Many cars now come with voice control, but you can’t really talk normally to such systems, and you often have to repeat a phrase to get the job done. That could change, however, with the introduction of voice interfaces that allow for a more natural back-and-forth between driver and dashboard.
Having a dialogue
“What we’re going to see in the very near future is the ability to have a dialogue,” says Charlie Ortiz, senior principal manager of the artificial intelligence and reasoning group at Nuance, a voice recognition technology company based in Massachusetts, USA. “You might say I want to listen to some Latin jazz, or suggest a particular musician.”
According to Ortiz, such technolomay appear within a few years. It will primarily allow for more natural control of dashboard features and retrieval of information such as directions.
“In the navigation domain, we’re developing methods to describe points of interest more abstractly,” he says. “I don’t always know the exact address of where I want to go. I want to be able to say ‘I want to go to a restaurant in the marina near the ballpark.’”
Thanks to new techniques and large quantities of training data, speech recognition has improved greatly, and Nuance supplies the technology to companies across numerous industries. It already provides voice control technology to carmakers including Ford, Hyundai and Chrysler.

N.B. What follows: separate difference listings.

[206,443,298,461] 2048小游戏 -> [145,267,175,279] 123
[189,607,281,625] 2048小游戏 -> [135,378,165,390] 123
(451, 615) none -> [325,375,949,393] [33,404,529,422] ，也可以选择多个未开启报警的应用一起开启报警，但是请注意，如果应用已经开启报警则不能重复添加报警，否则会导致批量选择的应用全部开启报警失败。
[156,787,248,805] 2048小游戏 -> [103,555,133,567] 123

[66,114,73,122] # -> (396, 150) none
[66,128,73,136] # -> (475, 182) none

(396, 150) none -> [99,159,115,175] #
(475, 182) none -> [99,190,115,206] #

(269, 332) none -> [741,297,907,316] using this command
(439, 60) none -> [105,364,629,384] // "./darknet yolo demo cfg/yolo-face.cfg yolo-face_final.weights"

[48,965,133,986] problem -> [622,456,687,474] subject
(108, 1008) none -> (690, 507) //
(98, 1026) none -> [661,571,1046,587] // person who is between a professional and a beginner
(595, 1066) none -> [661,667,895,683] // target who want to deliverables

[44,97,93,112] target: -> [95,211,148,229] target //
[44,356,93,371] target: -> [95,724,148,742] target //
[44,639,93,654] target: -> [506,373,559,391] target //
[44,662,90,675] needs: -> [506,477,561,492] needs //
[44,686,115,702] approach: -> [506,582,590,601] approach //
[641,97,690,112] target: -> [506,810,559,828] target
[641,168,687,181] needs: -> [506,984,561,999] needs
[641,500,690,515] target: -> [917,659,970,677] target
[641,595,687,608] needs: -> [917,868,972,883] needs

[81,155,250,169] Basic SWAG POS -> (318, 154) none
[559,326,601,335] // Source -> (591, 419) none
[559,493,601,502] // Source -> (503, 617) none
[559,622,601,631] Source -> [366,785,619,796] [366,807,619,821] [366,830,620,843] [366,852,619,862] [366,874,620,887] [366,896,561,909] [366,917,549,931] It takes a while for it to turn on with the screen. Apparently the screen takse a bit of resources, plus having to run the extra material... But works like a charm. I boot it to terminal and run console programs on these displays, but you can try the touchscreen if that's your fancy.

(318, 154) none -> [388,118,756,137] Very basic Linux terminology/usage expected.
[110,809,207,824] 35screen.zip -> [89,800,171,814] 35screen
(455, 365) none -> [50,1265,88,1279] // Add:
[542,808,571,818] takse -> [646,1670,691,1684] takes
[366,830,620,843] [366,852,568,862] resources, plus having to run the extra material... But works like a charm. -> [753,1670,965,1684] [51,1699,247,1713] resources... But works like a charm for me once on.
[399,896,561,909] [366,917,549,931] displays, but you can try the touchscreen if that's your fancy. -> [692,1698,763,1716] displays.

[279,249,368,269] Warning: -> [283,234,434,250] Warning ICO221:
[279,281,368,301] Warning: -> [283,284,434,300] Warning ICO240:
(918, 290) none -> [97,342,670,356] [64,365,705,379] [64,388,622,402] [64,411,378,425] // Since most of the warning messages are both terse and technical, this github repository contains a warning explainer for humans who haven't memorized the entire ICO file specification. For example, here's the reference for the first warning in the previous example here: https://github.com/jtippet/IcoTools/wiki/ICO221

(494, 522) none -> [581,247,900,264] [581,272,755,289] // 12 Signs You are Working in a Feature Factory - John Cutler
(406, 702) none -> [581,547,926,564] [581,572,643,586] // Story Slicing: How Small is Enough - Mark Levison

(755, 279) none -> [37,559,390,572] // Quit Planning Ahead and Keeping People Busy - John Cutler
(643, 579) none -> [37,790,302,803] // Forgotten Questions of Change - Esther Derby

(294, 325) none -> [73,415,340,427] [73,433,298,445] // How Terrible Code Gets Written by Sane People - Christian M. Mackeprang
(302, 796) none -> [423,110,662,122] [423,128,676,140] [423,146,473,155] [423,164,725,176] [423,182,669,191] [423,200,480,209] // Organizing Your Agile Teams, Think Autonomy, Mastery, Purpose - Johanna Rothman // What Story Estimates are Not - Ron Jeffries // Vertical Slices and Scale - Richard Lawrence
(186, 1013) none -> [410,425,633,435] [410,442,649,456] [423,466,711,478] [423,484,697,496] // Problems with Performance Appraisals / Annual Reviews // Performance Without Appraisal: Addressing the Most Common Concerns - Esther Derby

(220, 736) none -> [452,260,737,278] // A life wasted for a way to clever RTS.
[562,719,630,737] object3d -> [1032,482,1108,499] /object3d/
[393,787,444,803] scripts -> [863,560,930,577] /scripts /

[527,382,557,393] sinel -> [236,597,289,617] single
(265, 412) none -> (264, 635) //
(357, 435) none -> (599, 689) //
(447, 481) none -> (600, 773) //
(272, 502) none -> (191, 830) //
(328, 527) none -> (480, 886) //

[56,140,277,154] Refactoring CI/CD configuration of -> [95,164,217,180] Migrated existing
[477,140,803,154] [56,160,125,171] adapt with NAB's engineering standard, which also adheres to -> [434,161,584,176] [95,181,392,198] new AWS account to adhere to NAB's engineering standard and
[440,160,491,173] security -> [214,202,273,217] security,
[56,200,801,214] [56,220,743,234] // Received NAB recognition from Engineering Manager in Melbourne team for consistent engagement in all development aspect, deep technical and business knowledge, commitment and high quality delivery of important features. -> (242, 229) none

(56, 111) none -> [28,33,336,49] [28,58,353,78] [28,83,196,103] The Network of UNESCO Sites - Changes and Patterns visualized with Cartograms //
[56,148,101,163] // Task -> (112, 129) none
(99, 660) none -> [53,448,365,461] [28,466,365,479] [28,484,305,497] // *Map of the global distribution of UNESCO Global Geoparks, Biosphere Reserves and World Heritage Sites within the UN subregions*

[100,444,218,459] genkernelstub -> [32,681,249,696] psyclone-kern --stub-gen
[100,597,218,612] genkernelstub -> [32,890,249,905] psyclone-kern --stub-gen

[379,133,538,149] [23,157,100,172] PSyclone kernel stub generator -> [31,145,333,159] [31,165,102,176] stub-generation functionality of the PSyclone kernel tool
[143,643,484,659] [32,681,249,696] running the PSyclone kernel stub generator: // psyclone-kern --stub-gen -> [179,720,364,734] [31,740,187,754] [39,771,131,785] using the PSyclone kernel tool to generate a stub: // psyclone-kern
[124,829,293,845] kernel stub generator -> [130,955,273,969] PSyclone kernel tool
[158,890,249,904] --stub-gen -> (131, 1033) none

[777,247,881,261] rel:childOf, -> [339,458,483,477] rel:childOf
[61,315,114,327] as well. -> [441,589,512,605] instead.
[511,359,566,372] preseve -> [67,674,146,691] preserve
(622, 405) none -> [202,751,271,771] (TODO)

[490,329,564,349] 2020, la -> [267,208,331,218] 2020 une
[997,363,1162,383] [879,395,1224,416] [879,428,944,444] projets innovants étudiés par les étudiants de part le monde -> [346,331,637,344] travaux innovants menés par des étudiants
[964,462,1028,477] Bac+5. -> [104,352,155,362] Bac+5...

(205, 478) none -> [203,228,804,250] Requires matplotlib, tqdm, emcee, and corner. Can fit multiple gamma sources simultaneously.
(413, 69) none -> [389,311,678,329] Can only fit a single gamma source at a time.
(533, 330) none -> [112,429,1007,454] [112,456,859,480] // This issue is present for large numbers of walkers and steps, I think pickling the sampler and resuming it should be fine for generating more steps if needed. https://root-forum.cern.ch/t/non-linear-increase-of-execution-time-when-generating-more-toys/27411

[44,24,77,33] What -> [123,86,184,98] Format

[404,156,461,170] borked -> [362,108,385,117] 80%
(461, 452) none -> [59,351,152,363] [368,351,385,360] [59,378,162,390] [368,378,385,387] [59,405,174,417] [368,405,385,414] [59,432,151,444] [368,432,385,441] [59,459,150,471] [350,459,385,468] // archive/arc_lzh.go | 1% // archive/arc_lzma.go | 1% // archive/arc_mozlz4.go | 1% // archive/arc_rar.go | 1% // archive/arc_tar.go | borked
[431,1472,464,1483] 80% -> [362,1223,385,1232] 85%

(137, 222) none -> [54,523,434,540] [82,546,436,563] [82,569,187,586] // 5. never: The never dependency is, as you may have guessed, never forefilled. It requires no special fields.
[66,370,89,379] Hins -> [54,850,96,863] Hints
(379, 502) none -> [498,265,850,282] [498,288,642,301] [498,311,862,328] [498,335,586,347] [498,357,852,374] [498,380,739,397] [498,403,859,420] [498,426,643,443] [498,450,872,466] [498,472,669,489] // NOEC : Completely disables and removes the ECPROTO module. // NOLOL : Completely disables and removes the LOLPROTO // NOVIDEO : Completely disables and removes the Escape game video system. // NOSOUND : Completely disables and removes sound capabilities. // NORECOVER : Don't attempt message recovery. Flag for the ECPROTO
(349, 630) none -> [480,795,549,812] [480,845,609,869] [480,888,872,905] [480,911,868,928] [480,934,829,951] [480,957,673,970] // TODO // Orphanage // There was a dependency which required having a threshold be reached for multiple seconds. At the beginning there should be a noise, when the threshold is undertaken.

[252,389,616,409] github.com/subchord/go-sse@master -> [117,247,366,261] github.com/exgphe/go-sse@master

Software that understands you
Nuance is now looking to build on that by offering greater understanding of speech. This is notoriously difficult though, because the meaning of words and sentences can vary dramatically depending on the context; so dialogue usually needs to be carefully constrained within certain areas. Conducting more complex conversations is a major goal for the lab at Nuance. Ortiz’s team is working to develop personal assistants capable of understanding more types of sentences and responding effectively when they do not comprehend.
And Ortiz believes that more fluent speech technology could be just around the corner, thanks to advances in parsing semantics. “The stars are aligning at just the right time,” he says. “There have been a lot of advances in various components — language-understanding and the reasoning back-end parts. One big challenge is to put these pieces together.”